● Task: Of the entries that follow, how many lines hold the word "Liberation"? Reply with the number only.

● Material for this task:
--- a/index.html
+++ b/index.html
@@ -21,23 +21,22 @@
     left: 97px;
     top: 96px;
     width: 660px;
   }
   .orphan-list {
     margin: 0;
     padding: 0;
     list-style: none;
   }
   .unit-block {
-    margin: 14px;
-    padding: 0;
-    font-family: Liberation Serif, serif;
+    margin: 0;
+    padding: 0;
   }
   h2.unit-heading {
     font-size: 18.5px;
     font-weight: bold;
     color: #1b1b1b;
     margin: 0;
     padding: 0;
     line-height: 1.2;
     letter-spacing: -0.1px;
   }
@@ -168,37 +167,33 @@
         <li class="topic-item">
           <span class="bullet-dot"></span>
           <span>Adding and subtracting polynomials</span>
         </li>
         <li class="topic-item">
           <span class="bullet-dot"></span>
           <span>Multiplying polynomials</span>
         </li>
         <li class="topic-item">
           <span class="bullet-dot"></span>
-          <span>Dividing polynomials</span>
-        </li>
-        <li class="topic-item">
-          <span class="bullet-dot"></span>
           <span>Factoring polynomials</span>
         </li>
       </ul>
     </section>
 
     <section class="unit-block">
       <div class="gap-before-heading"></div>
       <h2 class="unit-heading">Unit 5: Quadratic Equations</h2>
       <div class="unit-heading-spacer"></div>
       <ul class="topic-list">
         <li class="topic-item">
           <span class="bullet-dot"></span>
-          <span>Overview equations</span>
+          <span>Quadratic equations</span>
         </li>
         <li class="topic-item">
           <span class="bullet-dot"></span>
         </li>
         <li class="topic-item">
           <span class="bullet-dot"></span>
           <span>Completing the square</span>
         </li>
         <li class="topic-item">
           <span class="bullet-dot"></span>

---

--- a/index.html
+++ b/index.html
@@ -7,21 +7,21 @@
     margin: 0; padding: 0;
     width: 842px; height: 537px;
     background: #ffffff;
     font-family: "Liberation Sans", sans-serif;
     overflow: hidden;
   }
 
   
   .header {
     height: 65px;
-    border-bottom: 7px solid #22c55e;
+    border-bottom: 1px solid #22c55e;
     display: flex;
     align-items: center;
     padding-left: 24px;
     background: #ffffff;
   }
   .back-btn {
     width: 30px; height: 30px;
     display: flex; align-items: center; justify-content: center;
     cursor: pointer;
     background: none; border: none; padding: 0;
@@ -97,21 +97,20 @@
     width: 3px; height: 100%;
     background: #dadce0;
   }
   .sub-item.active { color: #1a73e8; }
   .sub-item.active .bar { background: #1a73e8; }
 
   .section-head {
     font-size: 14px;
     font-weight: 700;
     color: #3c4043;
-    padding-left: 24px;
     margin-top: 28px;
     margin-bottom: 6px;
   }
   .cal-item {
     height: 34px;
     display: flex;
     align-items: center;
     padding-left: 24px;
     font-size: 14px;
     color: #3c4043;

● Your response: 2